JOÃO
Vítor tem oito anos, um redemoinho no lado direito da testa, outro no esquerdo da
nuca. A professora, que é madrinha, disse, à moda do povo antigo, que, pelos
redemoinhos, ele deveria ser destro, mas é ambidestro; que seria travesso, e o
jeito foi inventar o adjetivo “ambitravesso”; que seria inteligente, e isso ele
é passado da conta; que seria amante da Natureza, quer dizer, que ia adorar correr
pelos campos, espantar os animais no pasto, subir em árvores e nadar nas
cachoeiras, que é, justamente, a vida que ele está levando, neste momento, aqui
no sítio dos seus avós.
Mãe
e madrinha, as duas ficaram bobas de vê-lo entrar no jipe do Vô, sendo que
tinha estreia de circo; um circo com tudo que ele gosta: pipoca, algodão doce, trapézio,
onças, elefante, globo da morte, anões, palhaços... E João Vítor, ó, nem aí
para o circo.

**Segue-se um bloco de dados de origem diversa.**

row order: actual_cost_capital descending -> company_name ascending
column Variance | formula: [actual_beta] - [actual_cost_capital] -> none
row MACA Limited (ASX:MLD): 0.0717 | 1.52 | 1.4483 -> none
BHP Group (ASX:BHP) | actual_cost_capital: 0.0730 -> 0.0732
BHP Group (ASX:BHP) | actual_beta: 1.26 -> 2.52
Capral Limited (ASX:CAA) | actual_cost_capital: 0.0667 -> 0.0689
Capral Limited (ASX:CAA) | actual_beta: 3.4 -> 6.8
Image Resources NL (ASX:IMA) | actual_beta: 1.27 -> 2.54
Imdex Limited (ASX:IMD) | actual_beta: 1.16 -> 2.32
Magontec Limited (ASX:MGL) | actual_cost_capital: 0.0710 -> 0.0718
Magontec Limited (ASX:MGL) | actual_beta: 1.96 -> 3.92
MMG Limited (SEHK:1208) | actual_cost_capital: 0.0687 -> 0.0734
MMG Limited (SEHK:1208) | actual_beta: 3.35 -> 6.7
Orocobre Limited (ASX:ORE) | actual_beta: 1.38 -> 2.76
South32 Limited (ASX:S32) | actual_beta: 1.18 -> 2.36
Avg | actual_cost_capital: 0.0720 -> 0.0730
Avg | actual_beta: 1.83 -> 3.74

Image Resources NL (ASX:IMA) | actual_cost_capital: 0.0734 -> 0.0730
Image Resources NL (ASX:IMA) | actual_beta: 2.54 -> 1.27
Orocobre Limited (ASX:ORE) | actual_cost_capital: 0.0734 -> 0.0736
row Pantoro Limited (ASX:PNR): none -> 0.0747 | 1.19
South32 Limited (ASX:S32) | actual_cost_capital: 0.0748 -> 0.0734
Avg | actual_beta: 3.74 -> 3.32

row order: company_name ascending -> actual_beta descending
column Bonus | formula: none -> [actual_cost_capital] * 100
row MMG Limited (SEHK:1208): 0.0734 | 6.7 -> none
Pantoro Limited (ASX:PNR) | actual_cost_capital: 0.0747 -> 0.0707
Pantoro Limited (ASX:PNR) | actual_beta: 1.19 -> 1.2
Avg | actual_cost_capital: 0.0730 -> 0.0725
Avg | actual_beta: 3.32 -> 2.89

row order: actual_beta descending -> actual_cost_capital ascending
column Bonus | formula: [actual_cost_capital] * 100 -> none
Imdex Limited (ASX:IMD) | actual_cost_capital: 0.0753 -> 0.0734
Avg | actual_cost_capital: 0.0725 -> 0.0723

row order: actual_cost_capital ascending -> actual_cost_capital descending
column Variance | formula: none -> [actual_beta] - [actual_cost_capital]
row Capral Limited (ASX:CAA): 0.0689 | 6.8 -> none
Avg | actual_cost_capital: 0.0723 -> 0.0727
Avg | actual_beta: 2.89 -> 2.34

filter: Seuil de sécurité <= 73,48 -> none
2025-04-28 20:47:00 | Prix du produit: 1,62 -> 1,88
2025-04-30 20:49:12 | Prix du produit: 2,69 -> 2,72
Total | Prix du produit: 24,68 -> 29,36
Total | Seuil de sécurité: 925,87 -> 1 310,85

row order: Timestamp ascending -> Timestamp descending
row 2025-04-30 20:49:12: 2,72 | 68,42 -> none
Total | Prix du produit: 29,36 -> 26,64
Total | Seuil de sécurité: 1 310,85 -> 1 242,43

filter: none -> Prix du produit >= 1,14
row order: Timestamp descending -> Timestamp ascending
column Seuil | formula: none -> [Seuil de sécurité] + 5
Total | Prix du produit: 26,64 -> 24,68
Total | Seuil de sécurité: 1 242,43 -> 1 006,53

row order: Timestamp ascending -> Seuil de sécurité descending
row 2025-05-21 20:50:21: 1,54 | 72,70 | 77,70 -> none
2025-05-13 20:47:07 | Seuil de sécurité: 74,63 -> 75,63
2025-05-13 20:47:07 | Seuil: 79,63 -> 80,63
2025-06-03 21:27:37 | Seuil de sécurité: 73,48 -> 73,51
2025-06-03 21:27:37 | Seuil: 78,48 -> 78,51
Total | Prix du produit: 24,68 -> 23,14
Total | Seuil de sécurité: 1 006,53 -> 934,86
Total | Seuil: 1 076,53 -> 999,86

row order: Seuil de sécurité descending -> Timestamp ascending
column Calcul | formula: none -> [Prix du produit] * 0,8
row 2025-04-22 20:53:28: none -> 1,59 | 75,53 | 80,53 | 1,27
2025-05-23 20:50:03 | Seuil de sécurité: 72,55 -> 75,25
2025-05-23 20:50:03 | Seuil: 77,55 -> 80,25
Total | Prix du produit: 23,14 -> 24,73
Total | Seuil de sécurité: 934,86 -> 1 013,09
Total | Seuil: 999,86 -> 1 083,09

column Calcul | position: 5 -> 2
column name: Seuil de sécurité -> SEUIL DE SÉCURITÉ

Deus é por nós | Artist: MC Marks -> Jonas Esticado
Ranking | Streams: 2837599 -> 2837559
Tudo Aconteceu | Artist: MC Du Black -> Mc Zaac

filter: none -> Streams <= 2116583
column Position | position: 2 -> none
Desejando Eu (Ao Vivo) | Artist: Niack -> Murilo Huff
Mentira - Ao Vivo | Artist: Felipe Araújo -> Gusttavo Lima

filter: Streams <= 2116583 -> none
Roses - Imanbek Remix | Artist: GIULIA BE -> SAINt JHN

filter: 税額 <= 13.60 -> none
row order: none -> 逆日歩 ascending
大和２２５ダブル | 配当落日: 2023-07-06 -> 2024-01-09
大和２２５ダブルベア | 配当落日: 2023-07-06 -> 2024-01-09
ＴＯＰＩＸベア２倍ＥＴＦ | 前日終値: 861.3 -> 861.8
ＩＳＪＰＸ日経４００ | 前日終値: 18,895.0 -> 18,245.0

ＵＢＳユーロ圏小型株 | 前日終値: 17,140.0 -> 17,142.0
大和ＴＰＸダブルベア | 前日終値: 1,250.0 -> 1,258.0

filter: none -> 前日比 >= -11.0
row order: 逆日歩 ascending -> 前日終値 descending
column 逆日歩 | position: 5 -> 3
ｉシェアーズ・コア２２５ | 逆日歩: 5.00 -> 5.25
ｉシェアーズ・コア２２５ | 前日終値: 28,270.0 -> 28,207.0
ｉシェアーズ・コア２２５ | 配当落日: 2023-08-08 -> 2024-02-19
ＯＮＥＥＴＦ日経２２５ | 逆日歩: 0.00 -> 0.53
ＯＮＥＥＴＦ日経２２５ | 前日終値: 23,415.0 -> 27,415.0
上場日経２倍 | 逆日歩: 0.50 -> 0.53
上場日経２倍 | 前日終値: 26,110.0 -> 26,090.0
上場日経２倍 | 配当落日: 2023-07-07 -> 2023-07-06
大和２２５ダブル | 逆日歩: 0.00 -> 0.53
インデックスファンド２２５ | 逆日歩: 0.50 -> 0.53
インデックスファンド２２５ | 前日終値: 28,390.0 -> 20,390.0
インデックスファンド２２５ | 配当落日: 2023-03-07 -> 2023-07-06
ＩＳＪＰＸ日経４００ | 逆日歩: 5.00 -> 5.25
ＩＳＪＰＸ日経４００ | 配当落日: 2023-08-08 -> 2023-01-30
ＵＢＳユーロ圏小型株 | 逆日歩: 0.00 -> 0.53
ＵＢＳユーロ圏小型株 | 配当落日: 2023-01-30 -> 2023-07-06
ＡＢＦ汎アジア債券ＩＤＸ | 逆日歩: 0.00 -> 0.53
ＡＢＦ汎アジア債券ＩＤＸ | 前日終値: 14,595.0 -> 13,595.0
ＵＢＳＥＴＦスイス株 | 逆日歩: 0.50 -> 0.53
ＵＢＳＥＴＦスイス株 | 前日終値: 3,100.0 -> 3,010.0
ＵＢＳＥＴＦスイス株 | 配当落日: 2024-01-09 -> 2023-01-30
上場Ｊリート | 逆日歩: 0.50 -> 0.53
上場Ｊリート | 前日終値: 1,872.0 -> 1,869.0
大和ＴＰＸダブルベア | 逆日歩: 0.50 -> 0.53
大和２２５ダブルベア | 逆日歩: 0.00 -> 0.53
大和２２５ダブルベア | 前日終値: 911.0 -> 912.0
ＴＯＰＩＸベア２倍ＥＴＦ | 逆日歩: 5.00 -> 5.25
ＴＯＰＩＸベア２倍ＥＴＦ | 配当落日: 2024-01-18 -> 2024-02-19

Também, a mãe e a madrinha não fisgaram a saudade que ele sentia do
Pitoco, seu cãozinho que vive aqui, de gritar para o peru, de dar milho à Dora
e seus pintinhos, e de tirar leite da Candinha. Além, é claro, da saudade das
quitandas e da comida da vovó, e da carona de sono que pega na cama dela, entre
ela e o vô.
Uma
coisa que ele conta, e muito, é com as brincadeiras, as meninices do Vô. Como
diz a Vovó a seus botões: “Um tem 80, outro 8, e eu não sei quem tem menos
ideia”. E por falar em ideia, olha a ideia que o Vô teve para este dia: vestir
a fantasia de onça-pintada que ele fez só para passar medo em João Vítor e
Pitoco, quando eles entrassem no mato para o netinho ver ninho de passarinhos.
O
Vô foi de meninice mais esperta, pois fez o cálculo certinho das ações de João
Vítor e seu cãozinho: eles correriam atrás do cavalinho Moreno, no pasto, João
Vítor se balançaria no balanço do pé de manga, com Pitoco nas pernas, daí iriam
nadar no poço da cachoeira para, em seguida, entrar no mato, à caça de ninhos.
E quando eles passavam no caminho do mato... Urrr, Urrr, Urrr, numa moita
fechada.
Pernas
pra que te quero, e o colo da Vovó. Como a Vovó bate o açúcar até virar rapadura
por ele, contou-lhe a travessura do Vô. Vovó dedo- duro... Nunca vi. Agora
sabendo de tudo, João Vítor foi de meninice tal à do Vô, pois fingiu certinho
que estava com medo. E o Vô, cara mais lerda, o abraçou à cozinha, dizendo: “Ora,
tenha medo não; o Vô taqui para proteger você e Pitoco...”.
Dia
seguinte seria a mesma coisa. Acontece que, do poço, os dois, João Vítor e
Pitoco foram comer não sei o quê que a Vovó chamou. E quando eles estavam no
bem-bom, comendo não sei o quê, acho que biscoito frito, o Vô chegou com a
língua de fora, segurando o coração. É que quando o Vô estava amoitado, à
espera deles, uma onça de verdade, e destamanhão, ó, surgiu no mato, fazendo
com que abrisse a venta pra casa, rasgando os braços nos espinhos.
Mas,
foi nada não; sabe por quê? Logo chegaram uns homens e a polícia, e laçaram a
onça. É uma onça mansinha, que escapuliu do circo; pega não. Daí, o bom que a
Vovó achou foi João Vítor chegar ao Vô, deitar a cabeça no seu peito e lhe dizer:
“Ora! Tenha medo não Vô. A gente taqui para proteger o senhor viu?".